Depending on the degree to which your computer supports power-saving functionality, Ubuntu will let you configure your display to go into standby mode after a certain amount of time and will also allow you to configure your notebook to enter sleep (standby) mode. In addition, if you use a notebook computer, Ubuntu might let you configure additional aspects, such as the display brightness. These functions are controlled by using the Power Management Preferences. To start this, from the Panel select Applications and in the search bar type Power. Now click the Power Management icon. If Ubuntu is installed on a notebook computer, you’ll see three tabs in the program window: OnAC Power, On Battery Power, and General. If Ubuntu is installed on a desktop computer, you’ll see just the On AC Power and General tabs.
Notebooks have the additional tab because it’s possible to define two separate power management profiles: one for when the computer is plugged in and one for running on battery power. This makes sense, because you might never want your display to switch off when connected to an outlet, but it’s advisable that it should deactivate within, say, 15 minutes of inactivity if the computer is running on battery power (to extend the life of the battery).
The three tabs of the Power Management applet are explained in the following sections.
On AC Power
If your computer is a desktop PC without a battery, you’ll see two options under the On AC Power tab: Put Computer to Sleep When Inactive For and Put Display to Sleep When Inactive For. The dropdowns next to each of these options allow you to define one of a number of preset time limits before each feature kicks in, including the option of Never. There is also a check box which enables you to spin down the hard disks when possible, at the same time as the computer is put to sleep.

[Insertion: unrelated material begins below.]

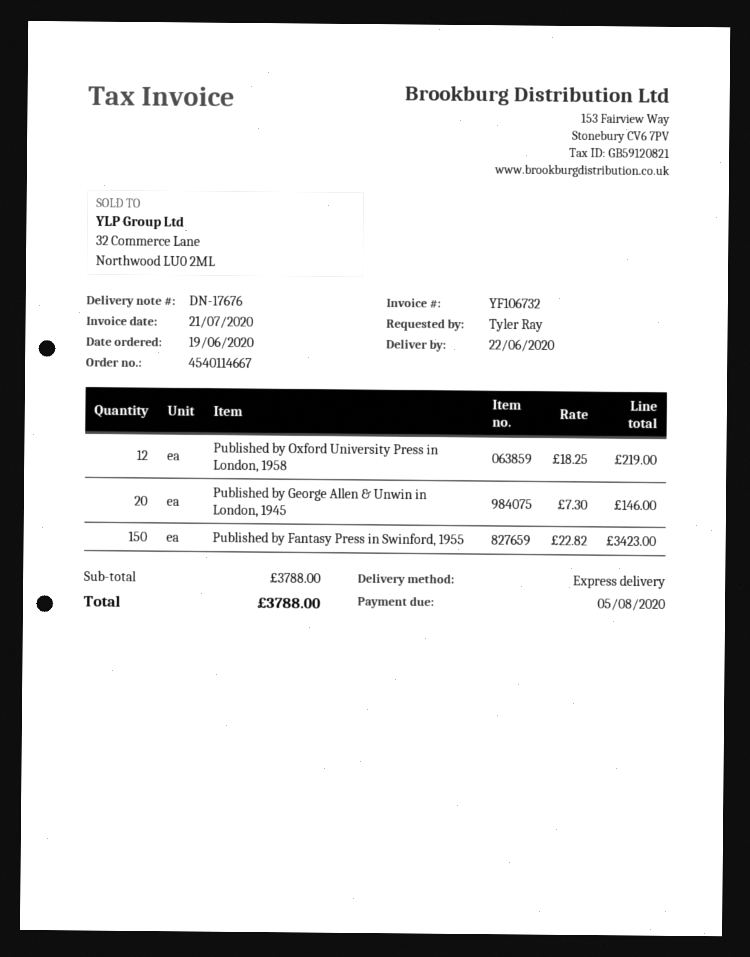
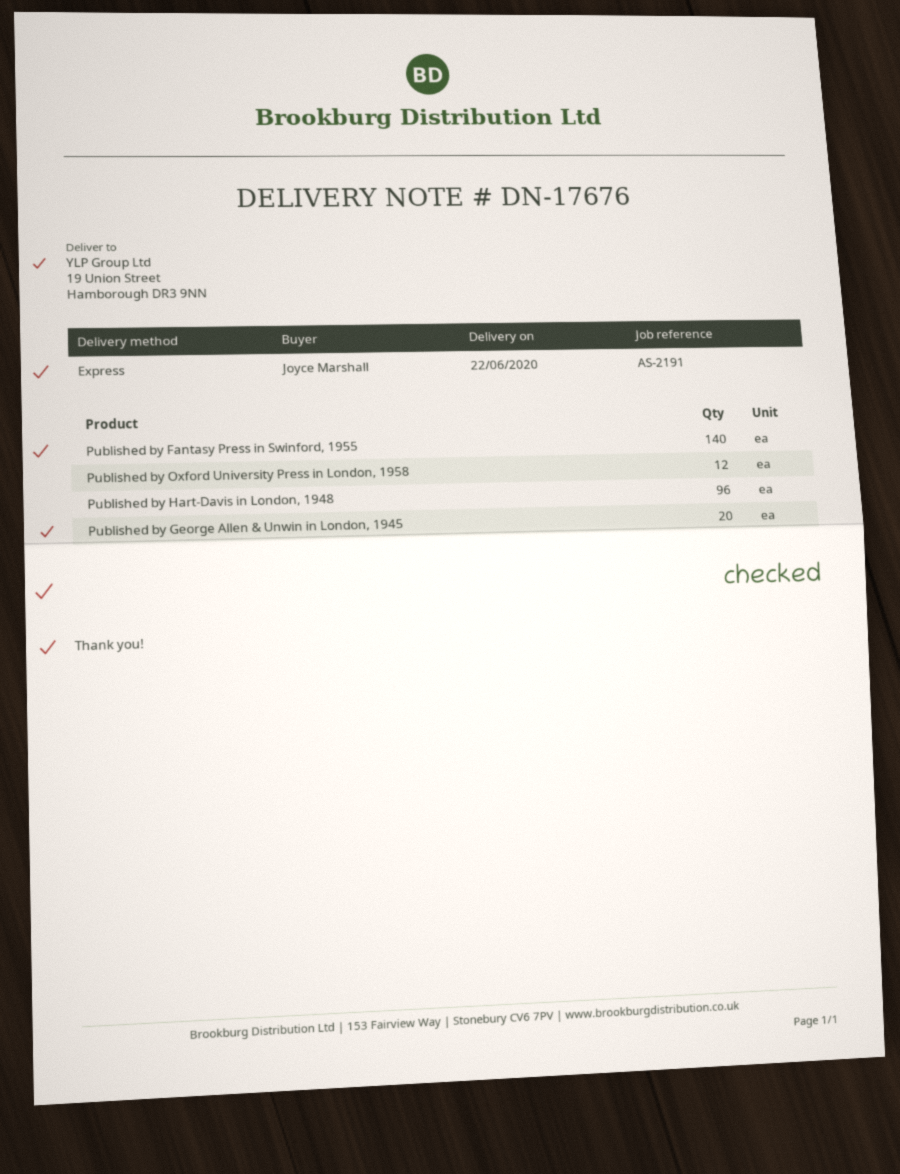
ordered by: Tyler Ray -> Joyce Marshall
Published by Fantasy Press in Swinford, 1955: 150 -> 140
Published by Hart-Davis in London, 1948: none -> 96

If your computer is a notebook computer, you’ll see some extra options. Depending on the technology used in your computer, you might see a Set Display Brightness To slider, which you can use to set the brightness of the screen when the power is connected. Whenever mains power is connected, the display brightness will be changed to match this setting.
You may see a When Laptop Lid Is Closed option, with a drop-down list. As it suggests, this will control what happens when the notebook is closed. Depending on the hardware contained in your computer, you might have the choice of doing nothing, blanking the screen, suspending the computer (shutting down all systems but RAM), hibernating (suspending RAM to disk and turning off the notebook), and shutting down the computer. However, not all computers support each of these modes, so the choices you see might vary.
Additionally, you may see a Dim Display When Idle check box, which you can select to conserve power by dimming the screen when your system is idle.
On Battery Power
The options under the On Battery Power tab, present only on a notebook computer, are largely the same as those under the On Mains Power tab, as you can see in Figure. These settings come into operation the instant the mains power is disconnected from your notebook and the battery kicks in.
Figure . Notebook users can define an additional power profile that will kick in when the battery is
An extra option appears as the last item in the Actions section: When Battery Power Is Critically Low. Here you can opt to automatically suspend, hibernate, or shut down the notebook when the battery power is nearly gone.
The check boxes at the bottom of the Display section could help save battery power considerably. You may select the Reduce Backlight Brightness option, which as it suggests, sets backlight brightness to a lower setting when you run on battery power. As with On AC Power, the Dim Display When Idle option may also be available for battery power.
Under the General tab, you have options to customize button actions and notifications. These settings persist whether the computer is on mains or battery power.
In the Actions section, you can set what happens when the power button is pressed and the computer is active. Effectively, this controls whether pressing the button when Ubuntu is running should shut down the computer, suspend it, or hibernate it. You can select Ask Me, which will cause the standard Quit dialog box to appear (that is, the same dialog that appears if you click the Session Menu icon in the top-right corner of the screen). You can also customize the action for the suspend button. The available actions are to do nothing, suspend, or hibernate. Hibernate writes the contents of RAM to the hard disk and then shuts down the computer. Suspend shuts down most systems of the computer except for the RAM, which is kept active. Then, when you press a key or move the mouse, the computer wakes up almost instantly as the subsystems are reactivated.
The General tab also lets you select whether the power icon is visible in the notification area. If you’re using a notebook, you can choose to display the icon only when the battery is nearly drained, when your battery is charging or discharging, or regardless of the battery state. Desktop PC users will probably opt not to display the power icon at all. The most fuss-free option is perhaps Only Display an Icon When Charging or Discharging, which is selected by default.
Finally, there’s also an extra option you can select to play sounds when error events occur.